So when I heard of a Dreamweaver extension called CSS Sculptor by WebAssist (www.webassist.com), for creating and editing CSS files, which has Eric Meyer’s name on it, it sparked my interest. Meyer is a well-respected CSS expert, so to have a tool that would produce CSS sheets he was happy with must be a good starting point for any design. The interface is a little clunky when it applies a change in styles, but its preview seems to be accurate. I’d have preferred the ability to resize the dialog box, so that I could more easily see the effect of my changes without having to preview in a browser window, but that’s a very small criticism. The stylesheets that it produces are neat and easy to understand, with optional comments. What I particularly liked was that CSS Sculptor prompts you to style all the standard sort of things like the

,

,

tags as well as the link styles, and a particularly nice touch is that it will automatically produce a stylesheet for when the web page is printed out, so you can decide which areas are to be printed and which are not. The extension is available from www.pcpro.co.uk/links/158webapps2, and at £75.74 it represents very good value given the time it can save you.

Content mis-management?

While heavyweight tools such as Dreamweaver are great for designing and maintaining websites, they’re often far too complex a solution for end users who just want to update the content of their site. With this in mind, and a particular client’s request, I set out to investigate some of the many CMS (Content Management System) packages and web-based in-line HTML editors on the market.
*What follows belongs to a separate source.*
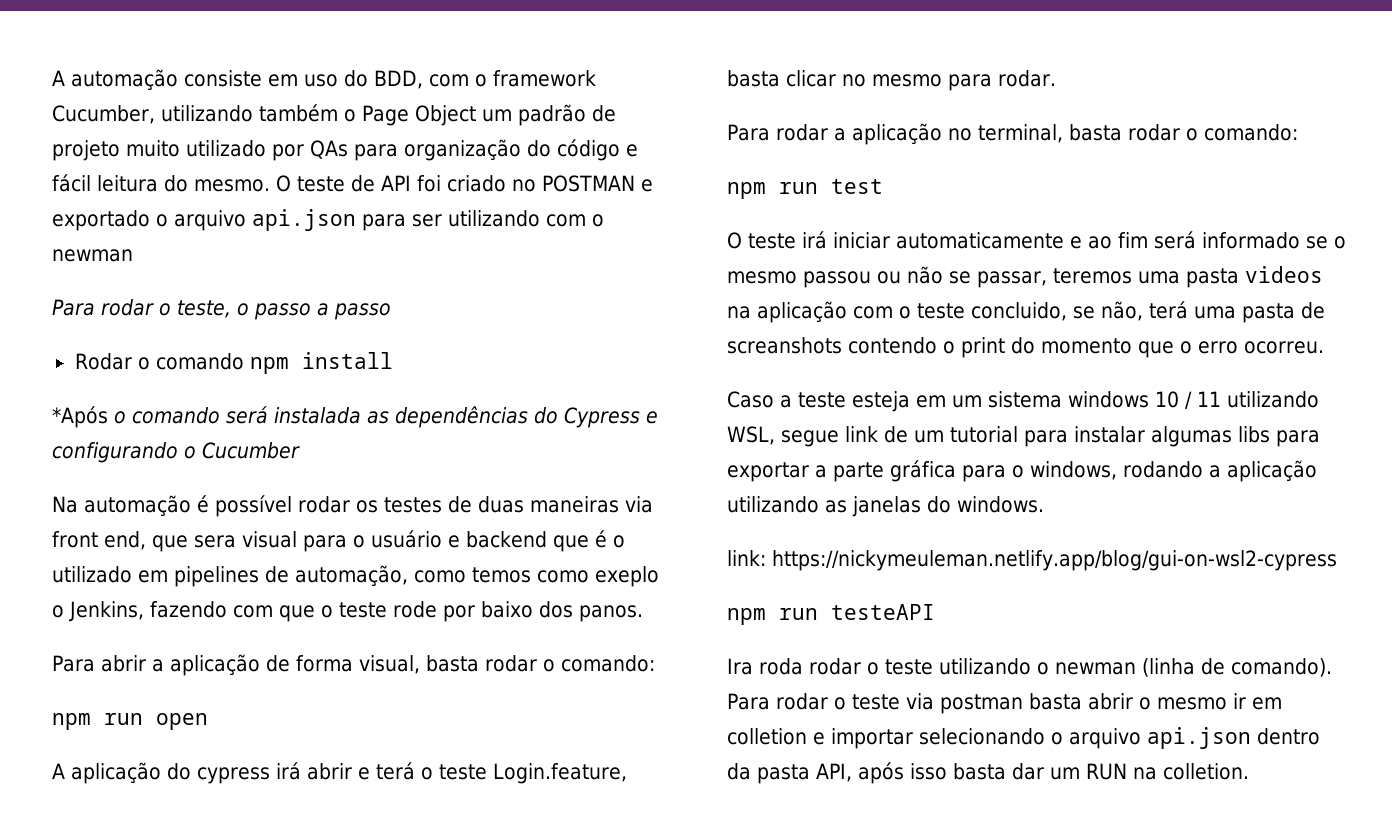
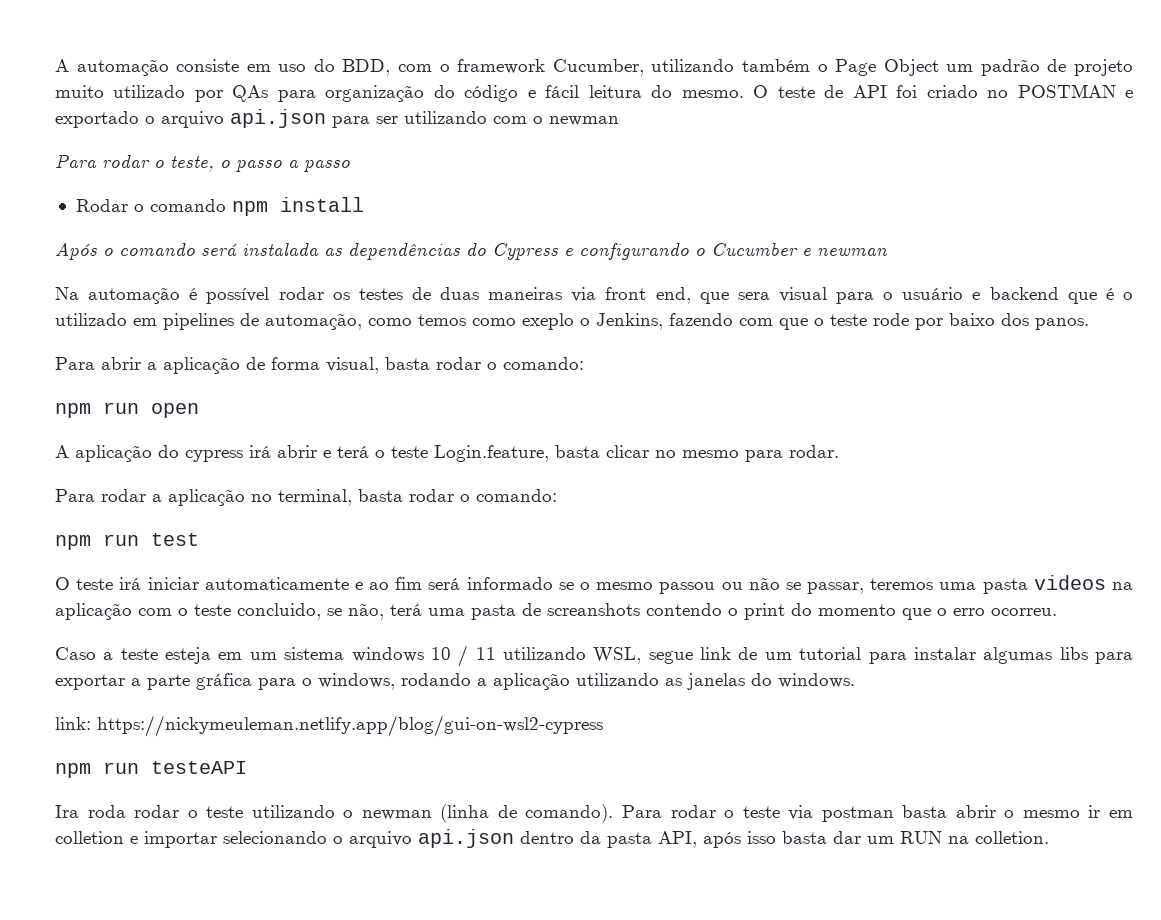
[52,406,108,428] *Após -> [55,242,97,260] Após
(300, 450) none -> [802,248,888,256] e newman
There are many open-source offerings as well as commercial products, and I spent many, sometimes frustrating, weeks investigating and installing loads of them, but I still feel I’ve only scratched the surface. Most of them, in my opinion, suffer from the problem that to be flexible they end up being too complex – most users want an easy way to edit their web content without having to learn another complex tool. The other failing of CMSes is that they don’t show the full web page in their editing view, so the user has to know that to put some text into that left-hand area of the page you need to edit an area called “LH_Content” or similar.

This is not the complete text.